Das Geschäft müsste also komplett rückgängig gemacht werden. Die Konzerne würden also zum Beispiel den Kaufpreis von 1,7 Milliarden Euro zurückerhalten, im Gegenzug müssten sie die 1,3 Milliarden Euro zurückzahlen, die sie als Gewinn aus den Wasserbetrieben erhalten haben. Unterm Strich müsste das Land also nur wenige hundert Millionen Euro zahlen und wäre wieder alleiniger Eigentümer des Unternehmens. Billiger geht’s nicht.

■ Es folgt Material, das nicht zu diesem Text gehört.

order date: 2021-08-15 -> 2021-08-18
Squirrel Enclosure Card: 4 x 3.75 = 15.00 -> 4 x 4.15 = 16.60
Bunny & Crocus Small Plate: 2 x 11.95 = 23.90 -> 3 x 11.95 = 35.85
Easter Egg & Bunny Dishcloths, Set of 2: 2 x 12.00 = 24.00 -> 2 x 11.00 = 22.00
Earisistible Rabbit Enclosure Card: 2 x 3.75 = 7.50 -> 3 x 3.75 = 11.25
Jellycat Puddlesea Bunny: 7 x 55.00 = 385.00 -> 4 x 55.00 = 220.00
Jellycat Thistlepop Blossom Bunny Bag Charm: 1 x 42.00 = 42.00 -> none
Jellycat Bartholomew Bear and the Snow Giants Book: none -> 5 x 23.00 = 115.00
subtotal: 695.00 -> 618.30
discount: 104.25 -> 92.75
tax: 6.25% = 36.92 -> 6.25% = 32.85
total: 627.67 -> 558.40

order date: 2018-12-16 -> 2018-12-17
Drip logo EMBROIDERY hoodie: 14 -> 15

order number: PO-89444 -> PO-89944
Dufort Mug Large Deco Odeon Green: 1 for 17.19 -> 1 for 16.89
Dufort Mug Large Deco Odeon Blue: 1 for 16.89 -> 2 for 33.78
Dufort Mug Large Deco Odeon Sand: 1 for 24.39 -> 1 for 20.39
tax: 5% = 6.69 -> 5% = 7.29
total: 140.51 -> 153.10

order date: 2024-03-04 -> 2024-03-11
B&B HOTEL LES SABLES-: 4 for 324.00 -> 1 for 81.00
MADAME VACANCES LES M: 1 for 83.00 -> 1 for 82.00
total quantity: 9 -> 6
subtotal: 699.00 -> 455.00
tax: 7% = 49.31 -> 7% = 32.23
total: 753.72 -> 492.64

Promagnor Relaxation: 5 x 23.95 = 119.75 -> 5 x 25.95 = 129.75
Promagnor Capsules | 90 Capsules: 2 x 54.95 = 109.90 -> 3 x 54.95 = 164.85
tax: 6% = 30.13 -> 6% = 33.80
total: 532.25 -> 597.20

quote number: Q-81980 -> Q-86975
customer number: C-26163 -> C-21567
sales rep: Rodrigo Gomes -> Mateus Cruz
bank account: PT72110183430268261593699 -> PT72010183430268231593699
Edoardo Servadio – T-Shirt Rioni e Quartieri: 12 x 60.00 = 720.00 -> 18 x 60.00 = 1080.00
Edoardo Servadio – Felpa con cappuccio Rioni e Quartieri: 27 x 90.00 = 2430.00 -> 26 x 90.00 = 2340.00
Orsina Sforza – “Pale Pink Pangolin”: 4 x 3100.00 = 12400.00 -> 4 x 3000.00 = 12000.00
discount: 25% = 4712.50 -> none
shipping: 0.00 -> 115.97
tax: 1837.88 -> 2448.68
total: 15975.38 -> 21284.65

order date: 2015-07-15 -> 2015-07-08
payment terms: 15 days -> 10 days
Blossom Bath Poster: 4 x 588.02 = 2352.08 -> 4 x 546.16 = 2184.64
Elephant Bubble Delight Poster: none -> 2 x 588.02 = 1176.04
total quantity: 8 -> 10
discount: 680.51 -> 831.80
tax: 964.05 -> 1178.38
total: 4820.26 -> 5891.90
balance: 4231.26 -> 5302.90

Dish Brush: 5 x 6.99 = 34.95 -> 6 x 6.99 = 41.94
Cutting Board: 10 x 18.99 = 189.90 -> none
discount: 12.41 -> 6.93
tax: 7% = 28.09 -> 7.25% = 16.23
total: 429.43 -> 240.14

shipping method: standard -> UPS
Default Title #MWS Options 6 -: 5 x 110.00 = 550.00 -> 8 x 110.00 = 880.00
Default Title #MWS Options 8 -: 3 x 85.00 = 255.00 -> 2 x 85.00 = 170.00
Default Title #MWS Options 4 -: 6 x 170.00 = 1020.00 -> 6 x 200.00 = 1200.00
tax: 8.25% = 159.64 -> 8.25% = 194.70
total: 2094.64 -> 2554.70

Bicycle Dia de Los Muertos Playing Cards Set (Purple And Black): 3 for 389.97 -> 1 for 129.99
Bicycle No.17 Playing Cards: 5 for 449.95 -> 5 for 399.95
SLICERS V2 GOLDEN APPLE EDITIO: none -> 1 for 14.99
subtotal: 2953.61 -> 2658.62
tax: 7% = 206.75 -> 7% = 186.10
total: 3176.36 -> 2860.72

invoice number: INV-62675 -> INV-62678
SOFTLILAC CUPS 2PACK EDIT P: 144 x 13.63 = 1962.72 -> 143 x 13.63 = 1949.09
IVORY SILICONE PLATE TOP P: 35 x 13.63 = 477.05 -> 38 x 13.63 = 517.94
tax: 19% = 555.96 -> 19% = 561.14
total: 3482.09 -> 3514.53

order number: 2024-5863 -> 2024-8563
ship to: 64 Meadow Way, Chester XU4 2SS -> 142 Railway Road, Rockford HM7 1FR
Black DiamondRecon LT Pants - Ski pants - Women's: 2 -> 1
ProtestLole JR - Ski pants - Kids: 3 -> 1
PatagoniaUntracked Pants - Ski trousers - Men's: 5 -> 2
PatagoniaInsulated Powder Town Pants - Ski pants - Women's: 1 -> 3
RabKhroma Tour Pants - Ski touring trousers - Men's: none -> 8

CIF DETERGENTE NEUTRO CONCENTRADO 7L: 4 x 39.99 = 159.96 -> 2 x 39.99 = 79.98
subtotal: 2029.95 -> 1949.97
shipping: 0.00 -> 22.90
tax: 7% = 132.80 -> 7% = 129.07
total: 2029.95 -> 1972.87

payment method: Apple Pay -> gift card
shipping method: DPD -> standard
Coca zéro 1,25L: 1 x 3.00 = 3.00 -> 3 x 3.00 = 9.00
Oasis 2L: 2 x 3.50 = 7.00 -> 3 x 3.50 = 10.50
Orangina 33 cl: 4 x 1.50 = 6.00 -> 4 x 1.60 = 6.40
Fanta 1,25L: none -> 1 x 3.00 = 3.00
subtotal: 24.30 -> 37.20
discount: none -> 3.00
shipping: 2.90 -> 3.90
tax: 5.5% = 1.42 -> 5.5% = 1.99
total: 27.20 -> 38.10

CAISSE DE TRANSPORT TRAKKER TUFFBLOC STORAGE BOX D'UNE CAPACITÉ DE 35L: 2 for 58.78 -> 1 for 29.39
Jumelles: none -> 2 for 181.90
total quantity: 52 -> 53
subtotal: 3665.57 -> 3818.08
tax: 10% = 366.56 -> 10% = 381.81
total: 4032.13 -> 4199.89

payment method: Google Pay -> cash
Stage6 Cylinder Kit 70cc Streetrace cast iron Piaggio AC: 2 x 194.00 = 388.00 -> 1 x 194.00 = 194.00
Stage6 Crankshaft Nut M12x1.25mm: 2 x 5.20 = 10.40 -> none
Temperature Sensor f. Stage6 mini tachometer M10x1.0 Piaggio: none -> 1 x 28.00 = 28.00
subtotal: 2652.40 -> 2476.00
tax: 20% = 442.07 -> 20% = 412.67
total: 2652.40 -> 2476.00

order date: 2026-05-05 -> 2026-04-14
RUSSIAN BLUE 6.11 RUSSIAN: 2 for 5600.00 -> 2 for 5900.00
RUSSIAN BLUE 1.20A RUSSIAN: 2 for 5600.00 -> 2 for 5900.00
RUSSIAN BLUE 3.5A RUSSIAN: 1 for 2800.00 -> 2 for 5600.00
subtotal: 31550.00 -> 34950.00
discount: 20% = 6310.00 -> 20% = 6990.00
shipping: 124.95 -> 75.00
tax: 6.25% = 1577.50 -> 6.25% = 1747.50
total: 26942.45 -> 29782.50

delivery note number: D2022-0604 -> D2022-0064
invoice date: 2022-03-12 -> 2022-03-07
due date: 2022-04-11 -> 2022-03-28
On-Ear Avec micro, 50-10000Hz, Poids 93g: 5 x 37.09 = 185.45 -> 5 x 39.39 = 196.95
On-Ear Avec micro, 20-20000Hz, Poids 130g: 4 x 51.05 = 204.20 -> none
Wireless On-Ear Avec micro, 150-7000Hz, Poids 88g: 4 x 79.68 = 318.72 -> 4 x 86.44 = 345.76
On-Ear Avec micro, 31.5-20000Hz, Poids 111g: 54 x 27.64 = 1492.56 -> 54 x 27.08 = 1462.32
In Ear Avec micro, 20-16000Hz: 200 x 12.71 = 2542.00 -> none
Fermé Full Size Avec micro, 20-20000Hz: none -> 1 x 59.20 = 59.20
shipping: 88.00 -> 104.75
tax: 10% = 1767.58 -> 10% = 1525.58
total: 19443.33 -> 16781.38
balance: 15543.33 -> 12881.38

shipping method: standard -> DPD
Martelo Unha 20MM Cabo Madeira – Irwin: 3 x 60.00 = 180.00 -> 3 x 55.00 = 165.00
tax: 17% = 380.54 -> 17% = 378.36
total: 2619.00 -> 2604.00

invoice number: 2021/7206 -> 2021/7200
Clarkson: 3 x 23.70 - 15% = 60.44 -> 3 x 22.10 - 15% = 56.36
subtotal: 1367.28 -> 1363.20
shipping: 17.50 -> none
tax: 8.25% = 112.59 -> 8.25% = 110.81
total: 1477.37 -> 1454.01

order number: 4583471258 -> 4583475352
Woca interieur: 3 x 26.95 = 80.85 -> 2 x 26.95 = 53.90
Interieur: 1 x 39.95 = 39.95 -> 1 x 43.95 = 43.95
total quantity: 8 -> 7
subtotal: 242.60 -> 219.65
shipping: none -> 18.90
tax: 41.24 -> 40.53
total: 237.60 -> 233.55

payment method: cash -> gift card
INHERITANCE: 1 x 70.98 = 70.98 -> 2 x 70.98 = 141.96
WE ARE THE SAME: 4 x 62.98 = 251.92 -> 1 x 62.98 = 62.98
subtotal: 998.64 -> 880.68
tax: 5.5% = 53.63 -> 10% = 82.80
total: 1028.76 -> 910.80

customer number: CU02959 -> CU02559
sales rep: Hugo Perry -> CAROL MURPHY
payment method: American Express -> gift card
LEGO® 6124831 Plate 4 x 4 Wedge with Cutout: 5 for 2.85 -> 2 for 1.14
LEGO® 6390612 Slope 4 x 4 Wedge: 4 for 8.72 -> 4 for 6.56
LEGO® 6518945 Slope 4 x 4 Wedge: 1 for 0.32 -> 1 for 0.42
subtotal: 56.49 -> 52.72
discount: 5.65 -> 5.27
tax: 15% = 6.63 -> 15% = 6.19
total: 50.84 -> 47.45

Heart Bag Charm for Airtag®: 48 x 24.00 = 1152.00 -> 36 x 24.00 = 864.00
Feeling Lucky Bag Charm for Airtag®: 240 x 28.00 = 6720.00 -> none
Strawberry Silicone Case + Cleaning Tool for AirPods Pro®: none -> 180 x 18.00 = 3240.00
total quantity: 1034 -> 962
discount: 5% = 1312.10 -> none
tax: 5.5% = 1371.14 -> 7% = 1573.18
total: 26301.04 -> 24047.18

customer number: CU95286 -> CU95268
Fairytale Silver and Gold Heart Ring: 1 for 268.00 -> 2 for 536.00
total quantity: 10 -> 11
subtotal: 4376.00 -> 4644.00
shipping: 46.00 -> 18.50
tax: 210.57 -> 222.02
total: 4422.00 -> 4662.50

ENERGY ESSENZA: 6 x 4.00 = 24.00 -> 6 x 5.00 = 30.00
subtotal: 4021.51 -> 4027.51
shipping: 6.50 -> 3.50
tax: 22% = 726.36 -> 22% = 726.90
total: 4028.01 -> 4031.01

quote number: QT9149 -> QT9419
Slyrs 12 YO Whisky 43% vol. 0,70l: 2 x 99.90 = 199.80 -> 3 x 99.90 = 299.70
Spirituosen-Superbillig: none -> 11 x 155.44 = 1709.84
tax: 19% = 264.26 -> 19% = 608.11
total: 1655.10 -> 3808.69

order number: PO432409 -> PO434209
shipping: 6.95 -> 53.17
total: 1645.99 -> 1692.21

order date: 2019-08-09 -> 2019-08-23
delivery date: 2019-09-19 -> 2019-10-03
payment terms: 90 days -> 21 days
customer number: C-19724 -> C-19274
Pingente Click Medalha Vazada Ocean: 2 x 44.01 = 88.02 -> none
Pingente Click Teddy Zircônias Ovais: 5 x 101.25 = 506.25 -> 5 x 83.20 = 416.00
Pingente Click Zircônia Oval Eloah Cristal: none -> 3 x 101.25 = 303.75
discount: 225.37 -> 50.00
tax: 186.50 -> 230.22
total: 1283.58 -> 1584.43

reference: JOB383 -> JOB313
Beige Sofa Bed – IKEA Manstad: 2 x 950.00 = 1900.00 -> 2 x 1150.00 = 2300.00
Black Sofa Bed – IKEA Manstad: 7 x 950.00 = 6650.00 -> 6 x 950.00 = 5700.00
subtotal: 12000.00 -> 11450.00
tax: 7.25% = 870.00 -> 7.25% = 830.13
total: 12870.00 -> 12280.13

Das Gutachten hat die SPD nie veröffentlicht. Als Reaktion auf das Gutachten gab die Wirtschaftsverwaltung mehrere Gegengutachten in Auftrag. Diese kamen zu dem gegenteiligen Schluss: Die Gewinngarantie in dem Vertrag könne schon deshalb nicht gegen die Verfassung verstoßen, weil sie „nicht den Hauptzweck des Konsortialvertrages darstellt“, teilte der Sprecher von Wirtschaftssenator Harald Wolf (Linke) jetzt der taz mit. Das Verbot aus der Verfassung gelte zudem nur für die „Übernahme einer Haftung für bestimmte Risiken Dritter“ – und darum handele es sich nach Ansicht der zusätzlichen Gutachter nicht. Ihrer Ansicht nach könnte ein Verfassungsverstoß den Vertrag auch nicht ungültig machen: Die Vorgabe aus der Verfassung gelte nur für das Verhältnis zwischen Regierung und Parlament. Sie habe „keinerlei Auswirkungen auf den Bestand eines privatrechtlichen Vertrages“. Die SPD schloss sich der Ansicht der Gegengutachter an. Die Koalition hat bis heute nicht versucht, die unter den Gutachtern umstrittenen Fragen von denen entscheiden zu lassen, die dafür zuständig sind: Von Gerichten. Siehe dazu auch den Kommentar von Svenja Bergt in der taz.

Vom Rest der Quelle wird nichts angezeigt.